明日香ちゃんも蓮さんも、一時停止されたかのように動きが止まった。
そして僅かな沈黙のあと、蓮さんが口を開いた。
「へぇ、ぜひ聞きたいな、その話」
気のせいだろうか、いつもより少しダークモードな蓮さんが降臨している気がする。
助けを求めて明日香ちゃんを見ると、片手で頭を抱えて「だめだこりゃ」的なポーズを取っている。
「小学校から高校までって、10年くらい? ふうん、長いね。よっぽど好きだったんだね」
何だか、いつものあっさりとした蓮さんじゃない。
なんと言えばいいかわからないわたしに代わり、明日香ちゃんがため息をひとつついて説明してくれた。
「和樹は、わたしたちの幼馴染なんだけど、めちゃくちゃいいヤツで、サッカー部のエースだったから、すごくモテたんだよ。薫と付き合ったのも一瞬だけだったよね?」
「4日です……」
高校の卒業式の4日前、わたしは勇気を出して和樹に告白し、OKをもらった。そのときは天にも昇るような気持ちだったのに、卒業式の日、和樹は学校一かわいいと評判の後輩に第2ボタンをねだられて、わたしはあっさり振られてしまったのだ。
明日香ちゃんは、3つ目のサーターアンダギー風シュークリームに手を伸ばしながら話を続けた。

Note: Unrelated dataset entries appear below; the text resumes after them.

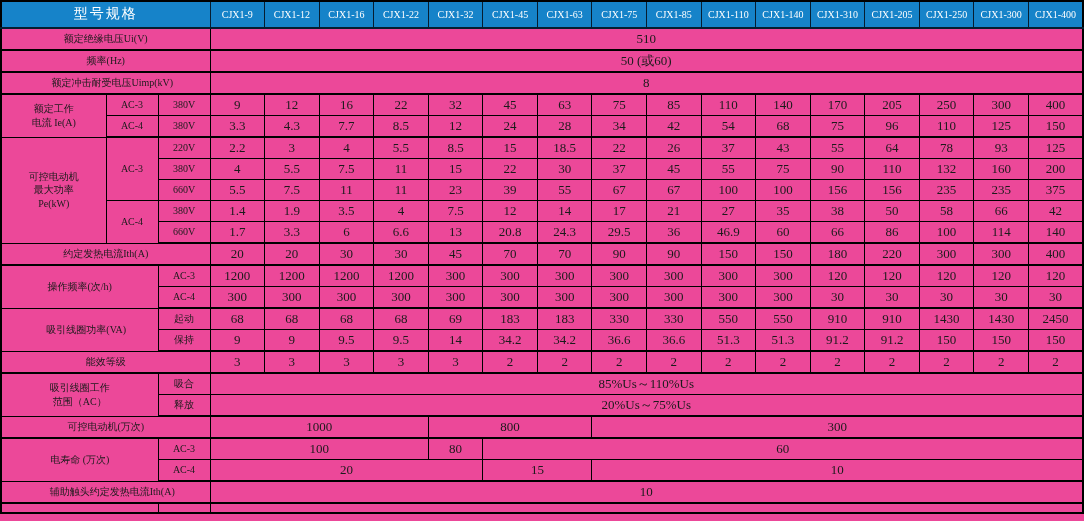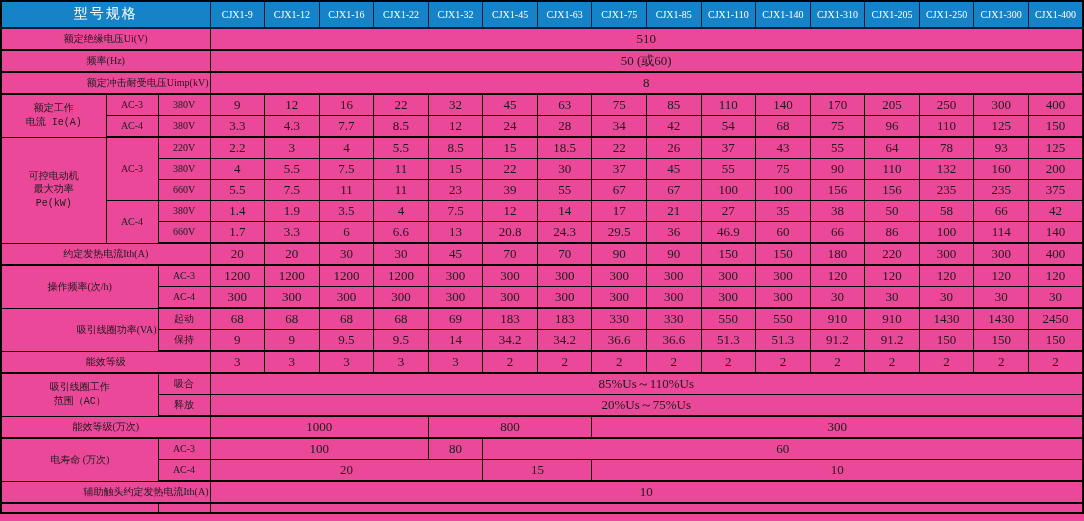--- a/index.html
+++ b/index.html
@@ -29,7 +29,7 @@
   }
   .hrow td.corner { font-size:14px; letter-spacing:2px; }
   td.lbl { font-size:10px; }
-  td.left { text-align:right; padding-left:14px; }
+  td.left { text-align:center; padding-left:14px; }
   td.wrapcell { white-space:pre-line; line-height:1.35;font-family:Liberation Mono, monospace; }
   tr.partial td { height:8px; border-bottom:none; }
 </style>

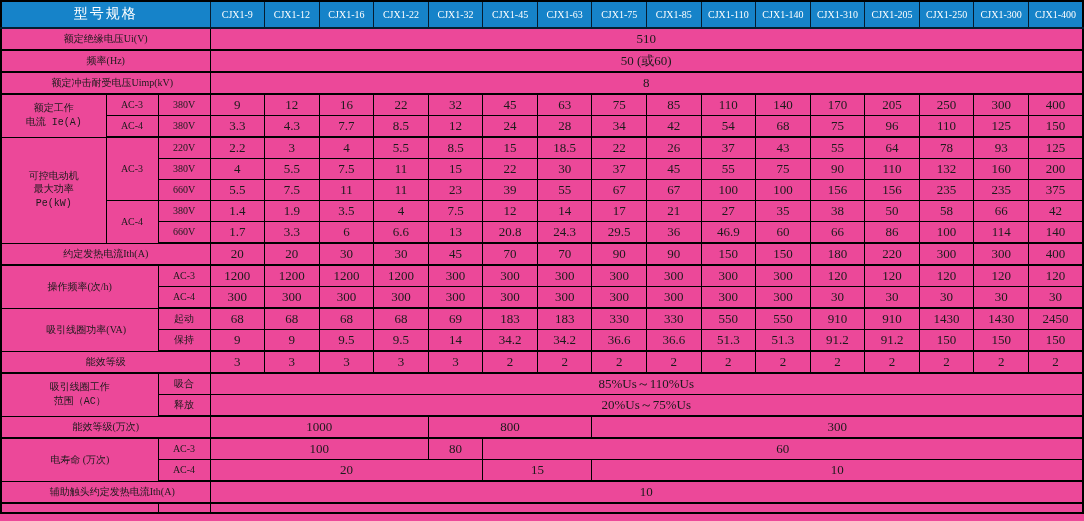--- a/index.html
+++ b/index.html
@@ -30,7 +30,7 @@
   .hrow td.corner { font-size:14px; letter-spacing:2px; }
   td.lbl { font-size:10px; }
   td.left { text-align:center; padding-left:14px; }
-  td.wrapcell { white-space:pre-line; line-height:1.35;font-family:Liberation Mono, monospace; }
+  td.wrapcell { white-space:pre-line; line-height:1.35; }
   tr.partial td { height:8px; border-bottom:none; }
 </style>
 </head>

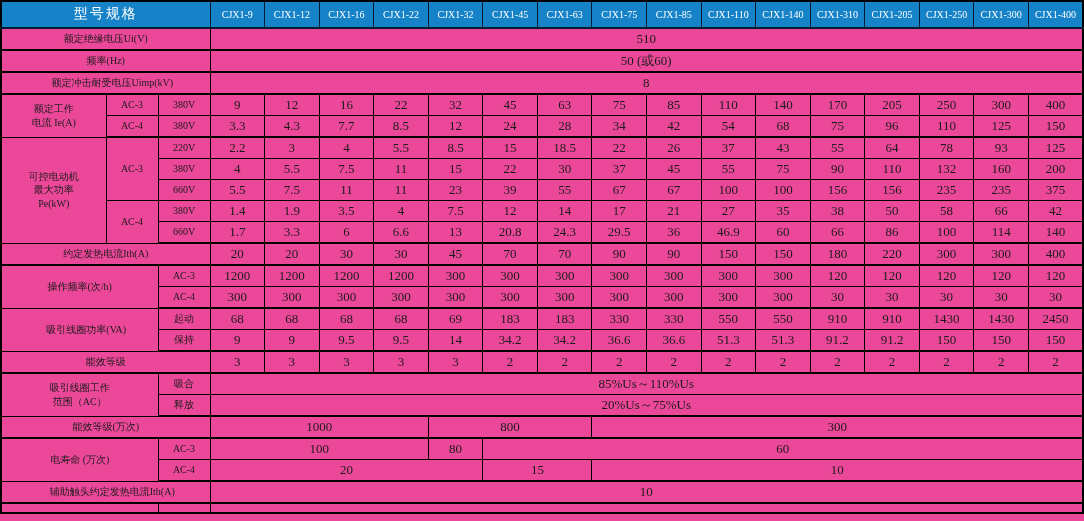--- a/index.html
+++ b/index.html
@@ -372,7 +372,7 @@
     </tr>
 
     <tr class="gb">
-      <td colspan="3" class="lbl">能效等级(万次)</td>
+      <td colspan="3" class="lbl">可控电动机(万次)</td>
       <td colspan="4">1000</td>
       <td colspan="3">800</td>
       <td colspan="9">300</td>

「結局、和樹は卒業して離れ離れになっちゃったから、その後輩とも1ヶ月くらいしか続かなかったみたいだよ。でも、薫はラッキーだった! もし付き合ってたら、薫は東京の大学、和樹は名古屋の大学で遠距離恋愛になって、お金も時間も相当かかってただろうし」
わたしは頷いた。頷いてから気づいた。
そういえば、サッカー部のモテモテの幼馴染、『田舎の生活』にも登場させてたんだった……。初恋エピソードとしては描いていないけれど。

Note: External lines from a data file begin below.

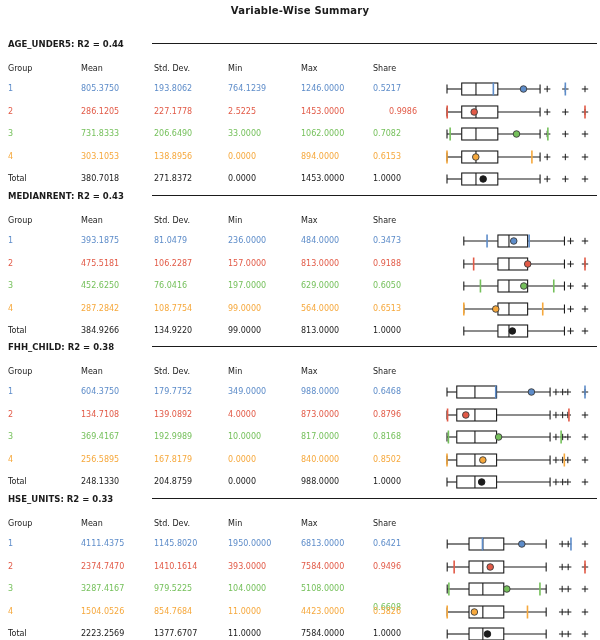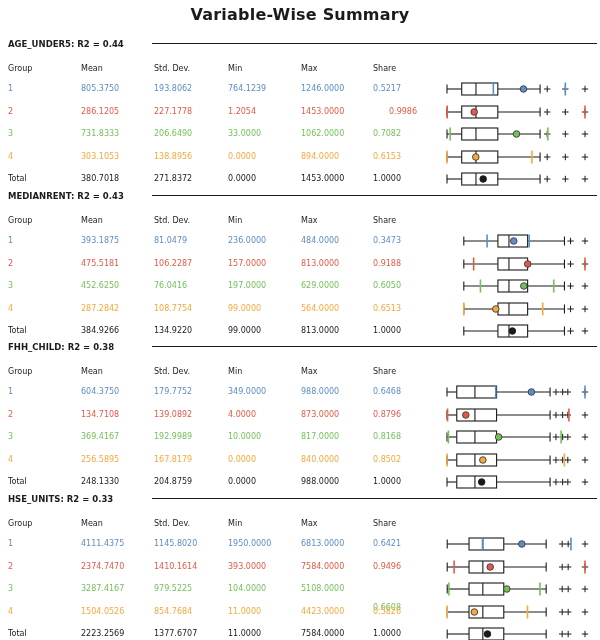--- a/index.html
+++ b/index.html
@@ -9,7 +9,7 @@
   }
   .fig-title {
     position:absolute; top:5px; left:0; width:600px; text-align:center;
-    font-size:16px; font-weight:bold; letter-spacing:0.2px;
+    font-size:10px; font-weight:bold; letter-spacing:0.2px;
   }
   .section { position:absolute; left:0; width:600px; height:158px; }
   .sec-title { position:absolute; left:8px; top:0; height:11px; line-height:11px;

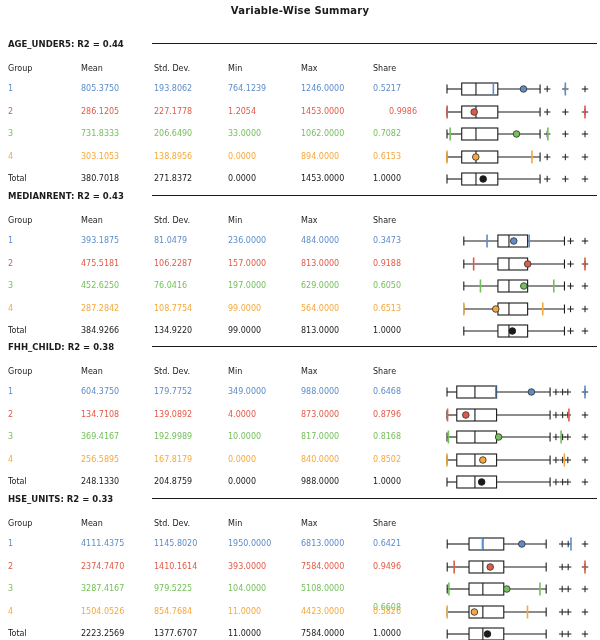--- a/index.html
+++ b/index.html
@@ -67,7 +67,7 @@
           <span class="cell" style="left: 8px; color: rgb(226, 90, 71);">2</span>
           <span class="cell" style="left: 81px; color: rgb(226, 90, 71);">286.1205</span>
           <span class="cell" style="left: 154px; color: rgb(226, 90, 71);">227.1778</span>
-          <span class="cell" style="left: 228px; color: rgb(226, 90, 71);">1.2054</span>
+          <span class="cell" style="left: 228px; color: rgb(226, 90, 71);">2.5225</span>
           <span class="cell" style="left: 301px; color: rgb(226, 90, 71);">1453.0000</span>
           <span class="cell" style="left: 389px; color: rgb(226, 90, 71);">0.9986</span>
           <svg width="158" height="22" class="boxsvg">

今の話を蓮さんが、『田舎の生活』と関連付けて考えないといいけれど……。そう思いながら、彼の方をちらりと見ると、蓮さんはいつも通りの笑顔をわたしたちに向けていた。
「話してくれてありがとう」
そのとき、一瞬だけ垣間見えた蓮さんの好戦的な表情は……いや、きっとわたしの見間違いだ。うん、きっと。